How we track Open Source health
Reusability
We strive to make our code generally reusable for everyone who would like to solve the same problems as we do, our projects are not all at that level yet. We grade our project on the following scale:
- Custom, opaque: Very specific and not easy to learn from. Might lack documentation, have non-English code and documentation, contain copyrighted content or lack an Open Source licence.
- Custom, reference: Specific to our case and documented, can be used to learn from.
- Adaptable. Documented and possible to adapt.
- Reusable, configured. Configured specifically for our use, easily reconfigurable.
- Reusable. Fully (externally) configurable and useful for anyone.
As our goal is to make as much of the code we develop as reusable as possible. We would love to collaborate with you on implementing it in your situation, improving the reusability in the process. File an issue in the GitHub repository belonging to the project or send us an email and we’ll try to help you as soon as possible.
Basic project requirements
Any of our Open Source projects should have all of the following:
Using
- A good
README
with a good project description and a good user guide. - Complete user documentation.
Developing
- A readme with clear instructions on how to develop.
- Complete inline documentation, tracked and with a high code coverage.

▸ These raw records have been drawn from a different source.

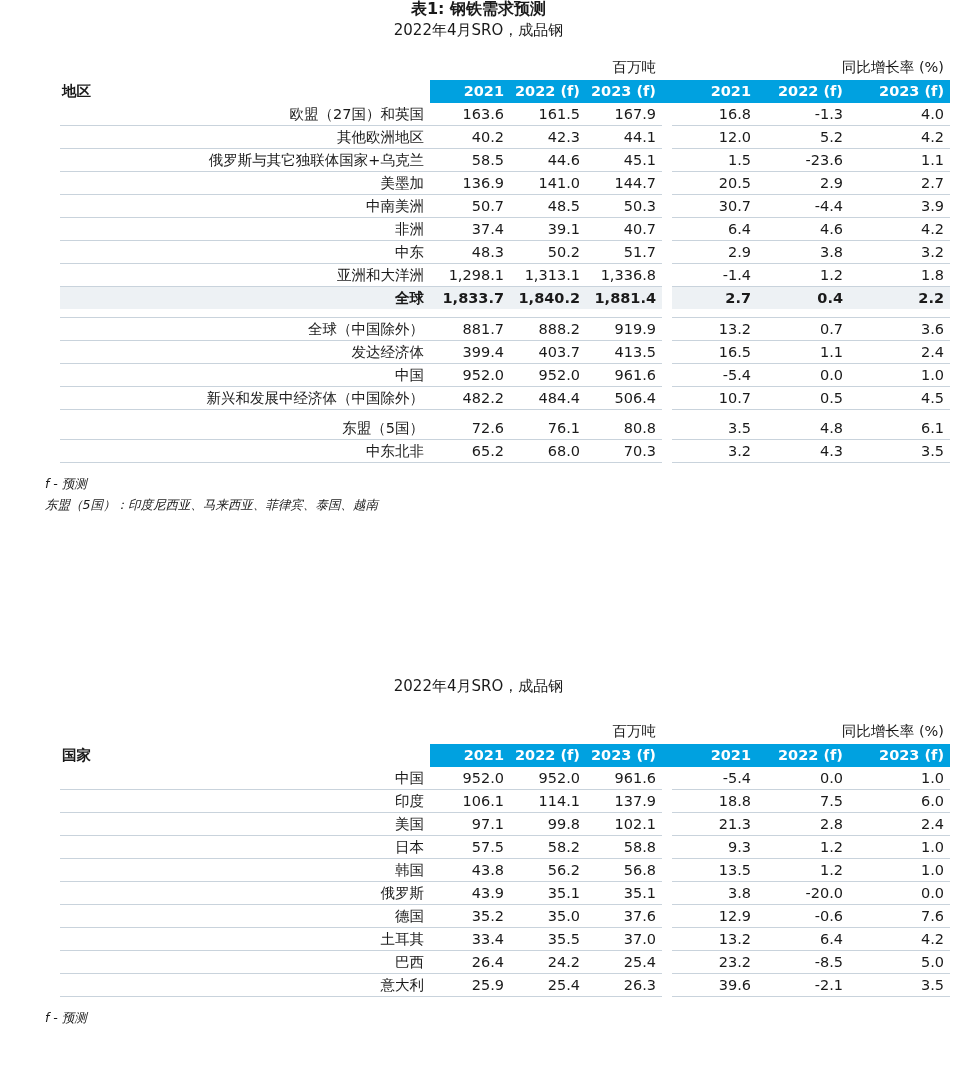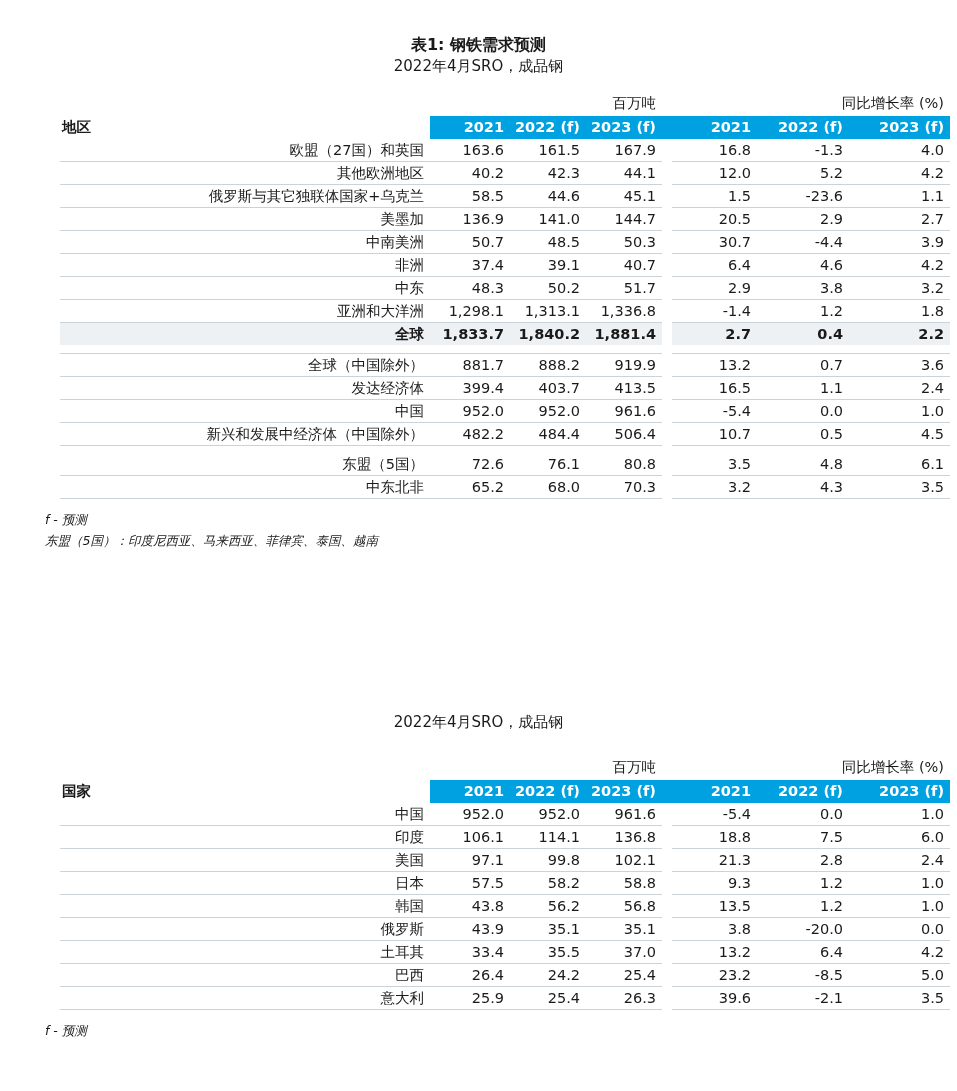"表1: 钢铁需求预测" .block-1 { padding-top: 36px -> none }
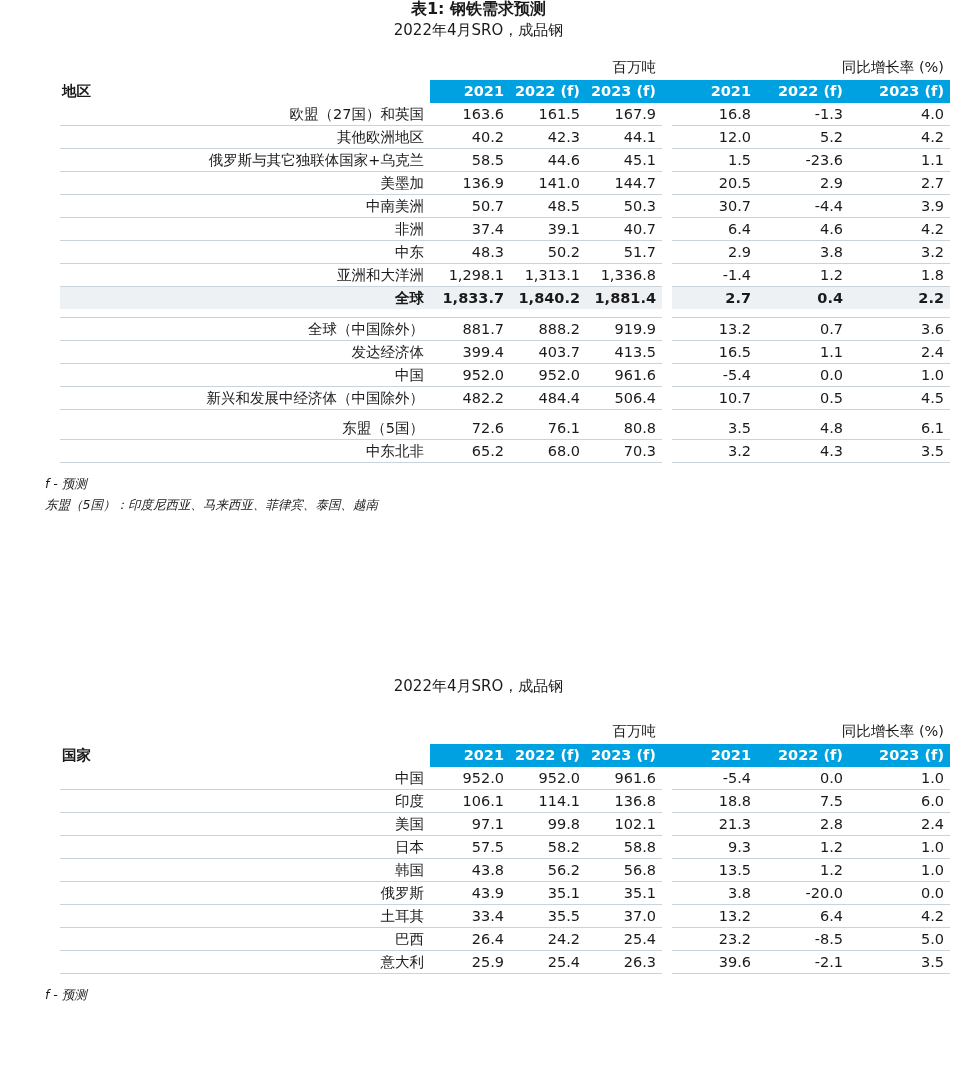"136.8" td { text: 136.8 -> 137.9 }
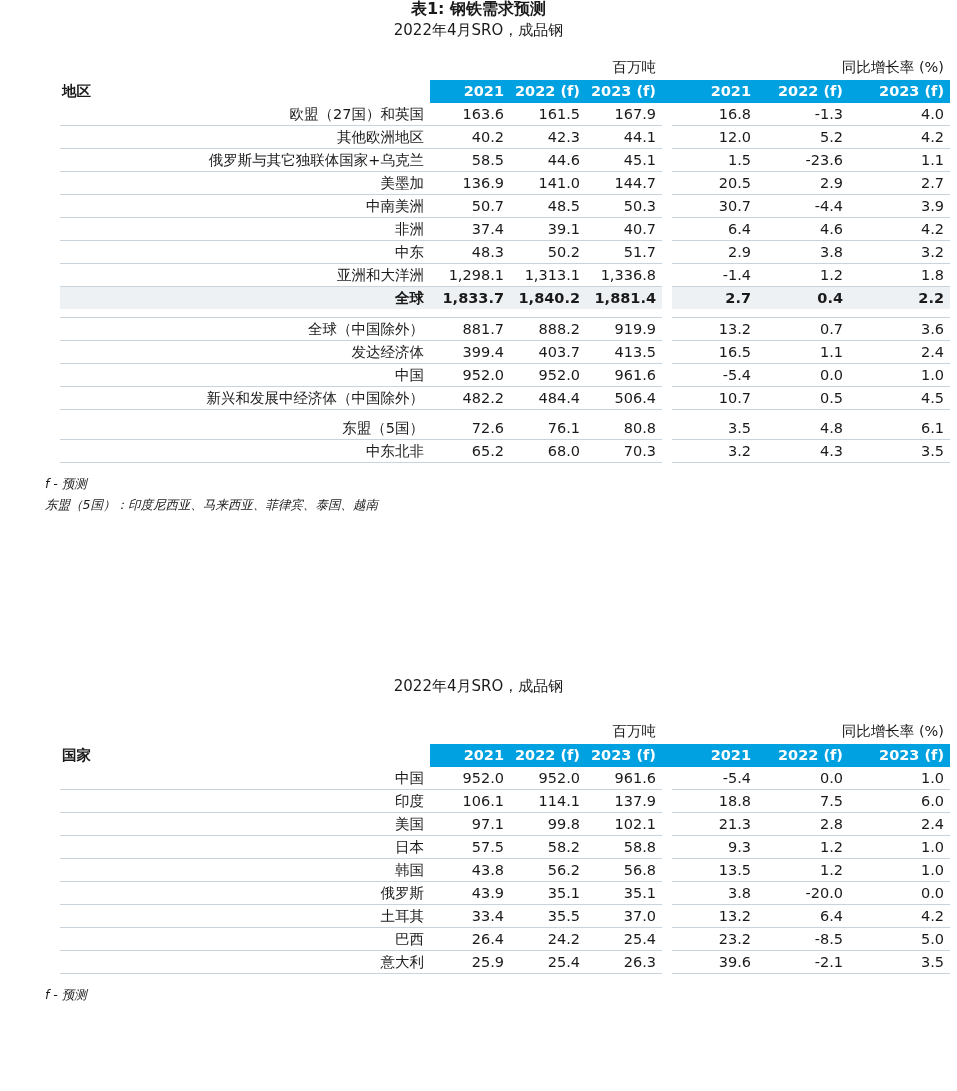"德国" tr { html: none -> <tr> <td>德国</td> <td>35.2</td> <td>35.0</td> <td>37.6</td> <td></td> <td>12.9</td> <td>-0.6</td> <td>7.6</td> </tr> }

- High automated test code coverage.
- A section on the architecture or the background to the construction of the project.
Contributing
- A
CONTRIBUTING
explaining how someone can contribute issues, code, documentation or tests to the project. - A clear governance so that contributors can understand what they can expect when they decide to contribute to the project, preferably in the
CONTRIBUTING
or in aGOVERNANCE
. - Reply to incoming issues and Pull Requests within 48 hours.

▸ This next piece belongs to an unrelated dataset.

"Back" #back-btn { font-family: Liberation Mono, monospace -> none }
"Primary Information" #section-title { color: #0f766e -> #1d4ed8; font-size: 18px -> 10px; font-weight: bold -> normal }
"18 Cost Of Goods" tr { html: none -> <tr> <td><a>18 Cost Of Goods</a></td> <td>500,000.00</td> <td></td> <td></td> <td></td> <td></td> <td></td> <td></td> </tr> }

- Timely resolution to incoming issues.
- Timely resolution to incoming pull requests.
- A CI server to make contributing easier and safer.
Community Metrics
A set of metrics to track per project. Most of these can be found in the GitHub repository Insights page.
Usage
By measuring both the views the repo is receiving and the amount of clones it is getting we can see how many people discover the project, and how many of those use the project.
Measure:
- Views
- Clones
- Download from package managers
Contributions
Insights into contributions can help understand where the project should be going and what kind of governance structure you need.
Measure:
- Total contributor count
- First time, casual, and repeat contributors
- Number of open issues and PRs
- Number of opened issues and PRs per user
Maintainer activity
Track how long it takes to reply to an issue or pull request, if this is longer than 48 hours the likelyhood that the contributor will contribute again drops off.
Measure:
- Time to reply to an issue or PR
- Average time an issue remains open
- Whether issues get closed by PRs
- Whether stale issues get closed
- Average time to merge a pull request
Automation
Friendly bots 🤖 can help you make great reusable code and help you grow a community around it. Automated test and code coverage reports are a great start. Integrating incoming issues and PRs in existing project management software can also make it a lot easier to respond and react timely to incoming contributions by the community. And consider having a bot generate reports on the health of individual products.